Prominent Asian billionaires include real estate mogul Wang Jianlin, with a net worth of $29.7 billion and one of China’s richest men, and Indian industrial magnate Mukesh Ambani, who has a net worth of $41.4 billion.

New additions to the billionaire list in 2016 included Zhou Qunfei, founder of Lens Technology, who is the world’s richest self-made woman and worth an estimated $10.2 billion. Cheng Wei also joined the list after cofounding Uber’s biggest competitor in China, Didi Chuxing.

  Tech-Driven Growth

Last year’s surge in wealth creation was driven by four sectors: materials, industrials, financial and technology. While growth in the materials industry is largely cyclical, James Purcell, head of hedge funds at UBS, said that the boost in the tech industry is structural and likely to generate future and sustainable growth.

The tech industry creates the youngest billionaires—although most of the wealth creation was still driven by those over the age of 50. “It takes time to create this type of wealth,” said Marcel Widrig, a partner at PwC. “It’s not an overnight success.”

Stadler said there is a growing cohort of next-generation “serial entrepreneurs.” The report also found:

- The total wealth of billionaires rose from $5.1 trillion to $6 trillion, double the rate of the MSCI World Index.

- Billionaires own or partly own companies that employ at least 27.7 million people worldwide, roughly the same as the UK’s working population.

- The new billionaires created in 2016 employ at least 2.8 million people.

UBS said the biggest problem facing the current crop of billionaires is the issue of succession. Many younger generations don’t necessarily want to inherit the family business but to instead invest in other sectors as well as in social projects.

  Rich Should Pay More Tax

The International Monetary Fund recently said western governments should force the top 1% of earners to pay more tax to try to reduce dangerous levels of inequality.

Stadler said media coverage of inequality and the super-rich suggested there would be an “inflection point”, but he said “the perception that billionaires make money for themselves at the expense of the wider population” was incorrect.

He added that 98% of billionaires’ wealth found its way back into wider society and said the world’s super-rich employed 27.7 million people–not far behind the number of people in the UK workforce.

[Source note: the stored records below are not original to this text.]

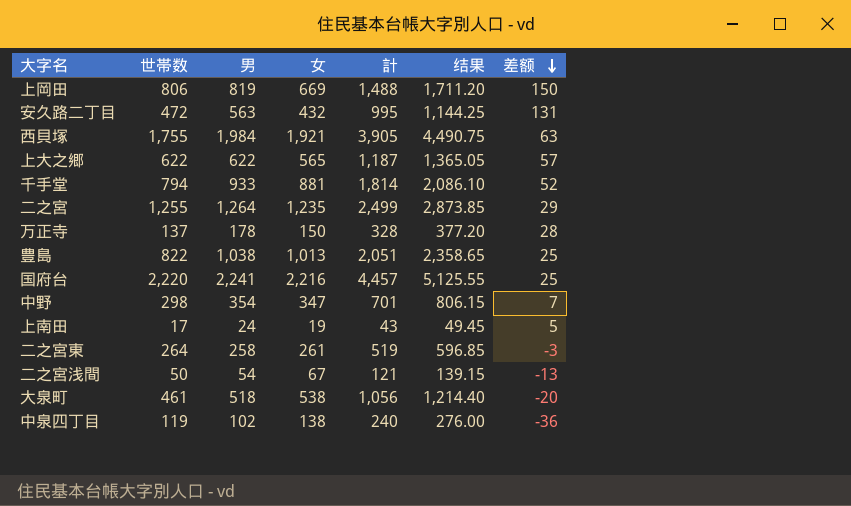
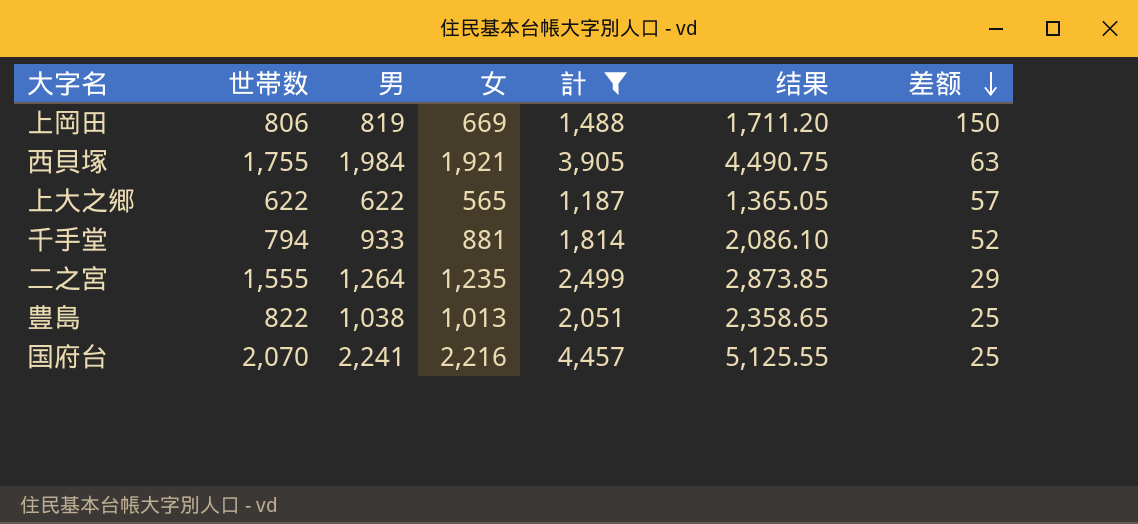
filter: none -> 計 >= 1,187
二之宮 | 世帯数: 1,255 -> 1,555
国府台 | 世帯数: 2,220 -> 2,070

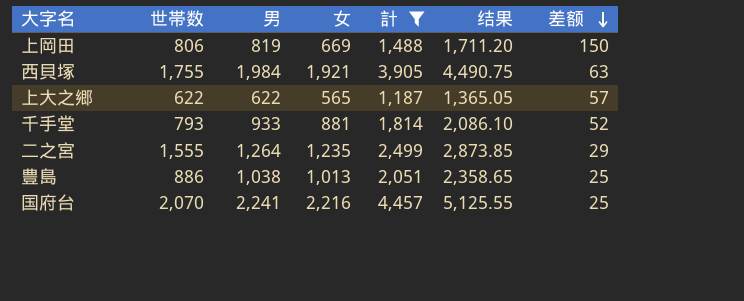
千手堂 | 世帯数: 794 -> 793
豊島 | 世帯数: 822 -> 886

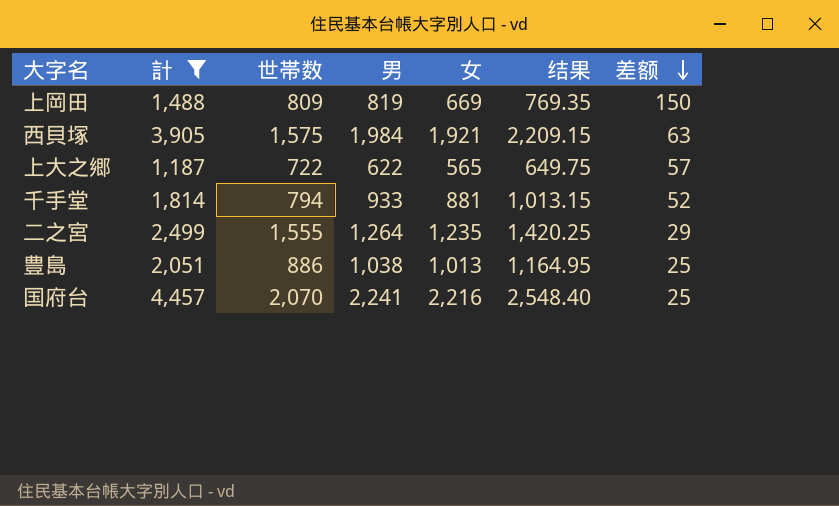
column 計 | position: 5 -> 2
column 结果 | formula: [計] * 1.15 -> [女] * 1.15
上岡田 | 世帯数: 806 -> 809
西貝塚 | 世帯数: 1,755 -> 1,575
上大之郷 | 世帯数: 622 -> 722
千手堂 | 世帯数: 793 -> 794

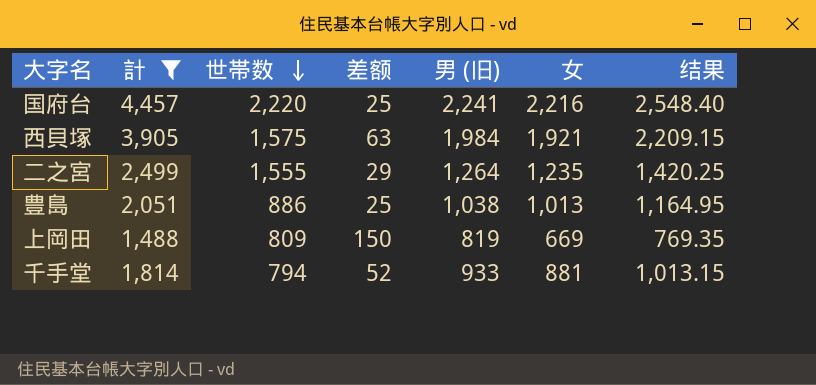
row order: 差额 descending -> 世帯数 descending
column 差额 | position: 7 -> 4
column name: 男 -> 男 (旧)
row 上大之郷: 1,187 | 722 | 622 | 565 | 649.75 | 57 -> none
国府台 | 世帯数: 2,070 -> 2,220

Billionaires’ fortunes increased by 17% on average last year due to the strong performance of their companies and investments, particularly in technology and commodities. The billionaires’ average return was double that achieved by the world’s stock markets and far more than the average interest rates of just 0.35% offered by UK instant-access high street bank accounts.

Stadler said that the super-rich’s concerns over public perceptions that they were getting wealthier at the expense of the wider population had led them to make greater philanthropic gifts and spend their money on public art galleries and sports teams.

“You could say it is about ego and wanting to show off and sit in the front row,” he said. “But it is also about giving back.”

  Art Galleries

The report said billionaires now accounted for 72 of the world’s 200 top art collectors, up from 28 in 1995. “While not a fresh phenomenon, private museums are growing in number, especially in Asia,” the annual UBS report said. “Motivated by their passion for art, and often encouraged by favorable tax treatment, art collectors are setting up private museums all around the world to share their collections with the public.”

Recent gallery openings include The Broad in Los Angeles, funded by Eli Broad–the world’s 65th richest person with a $7.4 billion fortune. Japanese billionaire Soichiro Fukutake is building a series of galleries to house his art collection on islands in Japan’s Seto Inland Sea.

“The billionaire population is concerned about inequality and that may be why we are seeing this acceleration of publicly displaying art collections or partnering with public institutions so more of the public can enjoy what they have,” said John Matthews, UBS head of private wealth management.